**TASK GOAL**
Going down the listing below, print exactly each line from the one with "launching an activity." up to and including the one with "learner for activities.", and skip the rest.

__________________________________________________

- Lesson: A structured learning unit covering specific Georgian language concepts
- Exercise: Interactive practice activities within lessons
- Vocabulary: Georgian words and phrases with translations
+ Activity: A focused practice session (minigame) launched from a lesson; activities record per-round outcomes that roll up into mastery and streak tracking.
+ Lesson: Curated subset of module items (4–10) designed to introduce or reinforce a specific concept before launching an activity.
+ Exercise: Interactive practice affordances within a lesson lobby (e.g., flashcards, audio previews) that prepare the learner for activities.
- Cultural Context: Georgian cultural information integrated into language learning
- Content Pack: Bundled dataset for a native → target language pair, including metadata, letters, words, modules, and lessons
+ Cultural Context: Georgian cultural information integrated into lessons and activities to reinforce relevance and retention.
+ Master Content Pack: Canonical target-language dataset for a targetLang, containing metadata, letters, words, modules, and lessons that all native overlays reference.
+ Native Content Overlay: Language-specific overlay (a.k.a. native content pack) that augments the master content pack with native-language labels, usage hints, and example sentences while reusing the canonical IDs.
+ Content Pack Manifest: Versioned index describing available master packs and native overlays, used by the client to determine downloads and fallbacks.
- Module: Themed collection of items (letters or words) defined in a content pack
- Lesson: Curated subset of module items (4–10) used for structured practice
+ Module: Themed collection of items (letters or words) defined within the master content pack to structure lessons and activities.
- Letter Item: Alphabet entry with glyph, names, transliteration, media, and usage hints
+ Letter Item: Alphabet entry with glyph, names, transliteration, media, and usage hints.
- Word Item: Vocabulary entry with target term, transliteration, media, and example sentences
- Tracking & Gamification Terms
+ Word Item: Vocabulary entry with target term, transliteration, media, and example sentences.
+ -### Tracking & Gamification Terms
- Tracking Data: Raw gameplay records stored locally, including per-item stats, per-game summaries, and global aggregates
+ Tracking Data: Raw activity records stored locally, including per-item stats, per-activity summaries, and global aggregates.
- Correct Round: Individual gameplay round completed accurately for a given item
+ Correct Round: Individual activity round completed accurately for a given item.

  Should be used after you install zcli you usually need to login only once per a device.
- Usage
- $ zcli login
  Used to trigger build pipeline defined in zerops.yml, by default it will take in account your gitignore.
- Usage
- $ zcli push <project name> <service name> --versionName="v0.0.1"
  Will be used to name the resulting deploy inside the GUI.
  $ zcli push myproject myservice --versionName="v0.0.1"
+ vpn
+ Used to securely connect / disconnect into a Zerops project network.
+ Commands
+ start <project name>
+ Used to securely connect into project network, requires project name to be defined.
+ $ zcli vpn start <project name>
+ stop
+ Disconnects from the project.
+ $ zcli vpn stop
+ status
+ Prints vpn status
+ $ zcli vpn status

__________________________________________________

**WRITTEN SOLUTION**
+ Lesson: Curated subset of module items (4–10) designed to introduce or reinforce a specific concept before launching an activity.
+ Exercise: Interactive practice affordances within a lesson lobby (e.g., flashcards, audio previews) that prepare the learner for activities.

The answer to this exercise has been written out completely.